Remember that melatonin has not been evaluated for safety, effectiveness or purity, and we probably don't yet know it's full benefits or risks, to be frank. There are no regulated manufacturing standards in place for a compound such as synthetic melatonin, thus a consumer has no way of knowing the actual amount of the ingredient in any particular pill. If the melatonin comes from animal pineal tissue, it carries the risk of contamination or can be the means of transmitting viral material. Certainly children should not be given compounds such as melatonin without consulting with a pediatrician. We know, for example, that a dose of 3.0 mg/day of melatonin may result in a blood melatonin level 30 times the normal melatonin level. So it can be risky business.

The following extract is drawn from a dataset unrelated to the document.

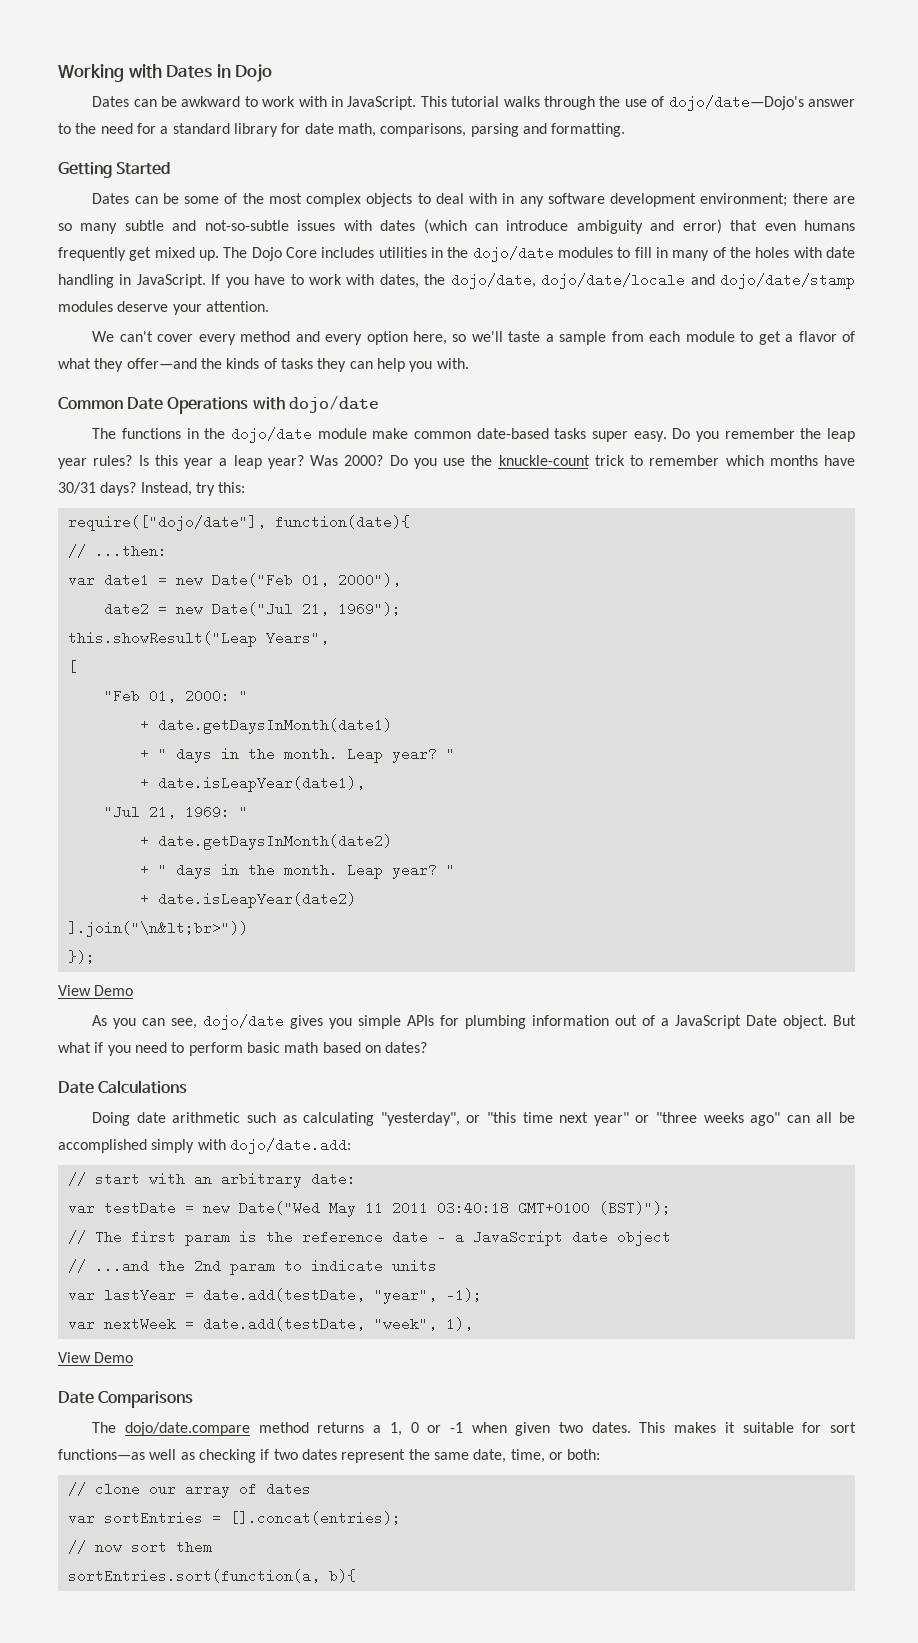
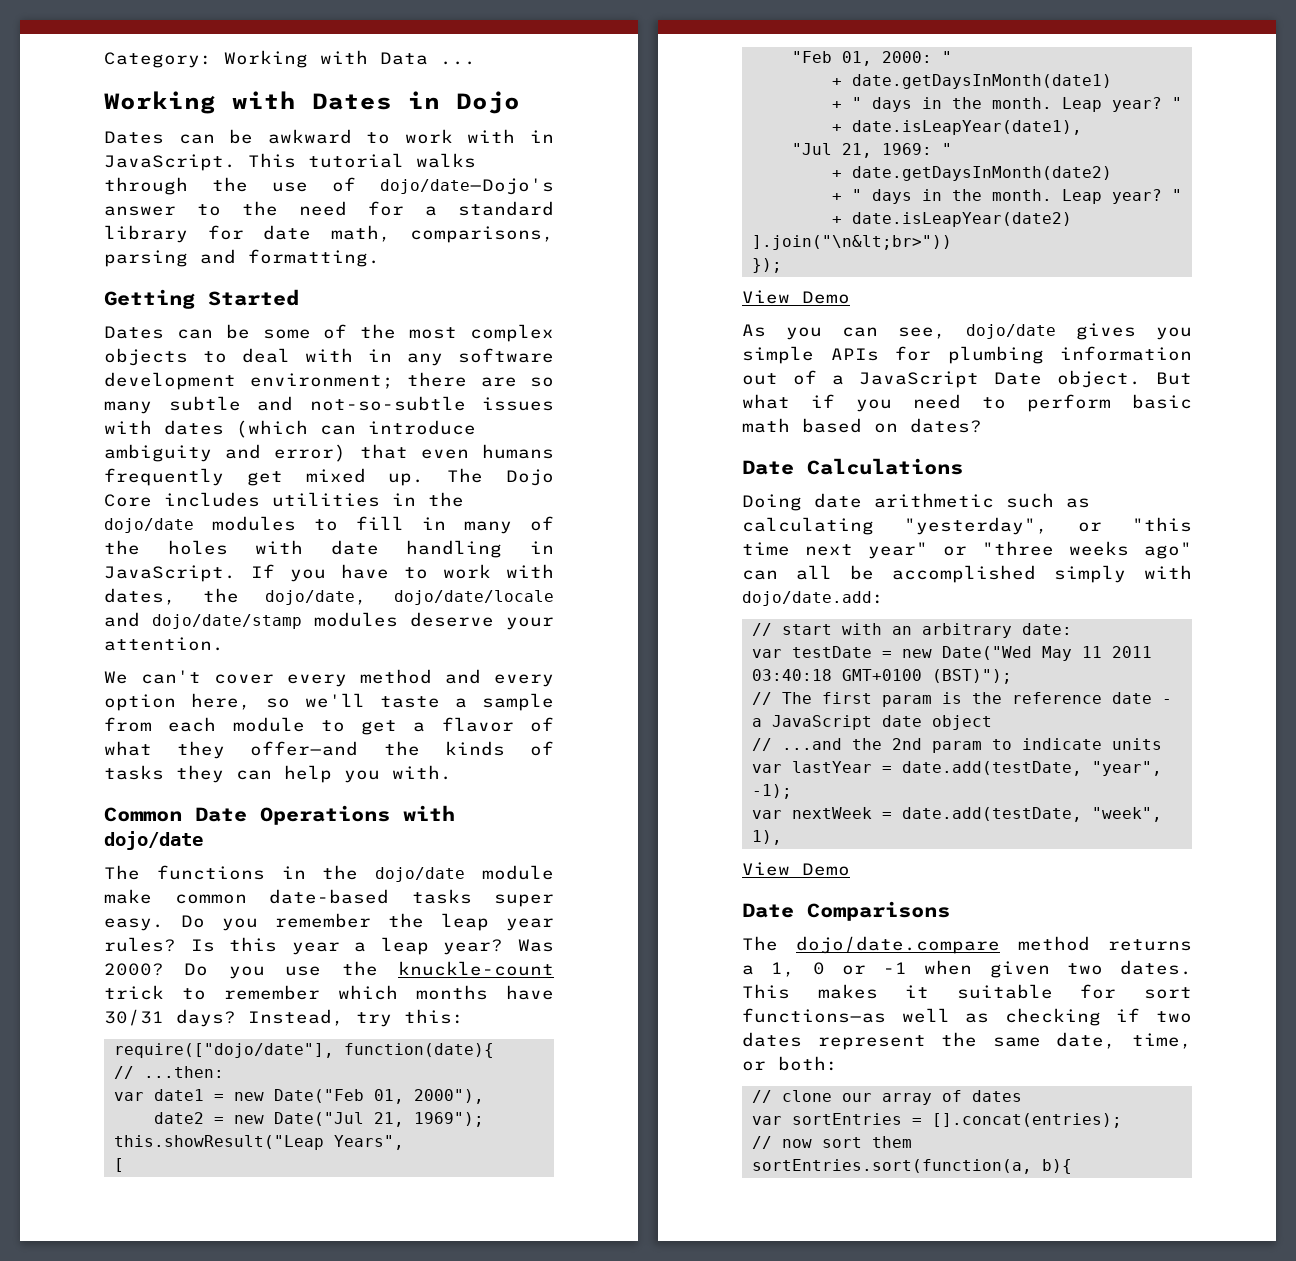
+ Category: Working with Data ...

First of all, he could have a melatonin deficiency. I give my son melatonin and it helps him shut off at night, without knocking him out. It is a natural product, something that is already in our bodies. It works wonders, and helps regulate his sleep cycle so that he is more alert and happy during the day. I have heard of the spinning when someone lays down. This could be some sort of vertigo! If you'd like, you can post a message on my message board, and hopefully the person with this same problem can tell you about it.
I alternate Calms Forte with melatonin. Melatonin should be used sparingly and not often. These usually come in 3 mg tablets and 3 mg is much more than you need. I would cut it in half for a 10 yr old. I use 1/4 for my 6 yr old. Calms Forte is all natural and works very well with my son. Give either one hour before bedtime. We have the same routine every night too - 15 minutes quiet time, bath, read a story and talk quietly for a few minutes. A predictable routine and bedtime each night helps too.
I have vertigo and if that is his problem he will not be able to sleep with it. Does it just happen at night or every time he lays down? It may be an inner ear problem. Mine usually occurs when I bend my head to wash my hair, and also when I am sitting at the computer for hours at a time.
Have patience with him. He cannot help it. Have him checked by a doctor. My 6 yr old will not sleep by himself because he has nightmares due to depression.
I've read on a few of the medical info sites that long term use of melatonin can cause hallucinations. Usually the dosages given are much more than the body produces naturally and that may be the reason. Some people may be able to take it fine but I guess there is a high enough incidence of this that it is being reported. Since my son has enough behavorial problems and used to have nightmares, I don't want to add to them - that is why I alternate sleep aids. I also use 5-HTP but I also have read that should not be used regularly and long term.
I am having the same problem with my 12 year old. This started quite suddenly, and we assumed that it had something to do with puberty. He will lay in his bed and try to sleep, but when the lights in the rest of the house go out, he totally panics because he thinks that he will be the last one awake. I remember having the same problem when I was a child, so I tend to be fairly patient with the whole thing. I do worry though. Has anyone else had this type of problem?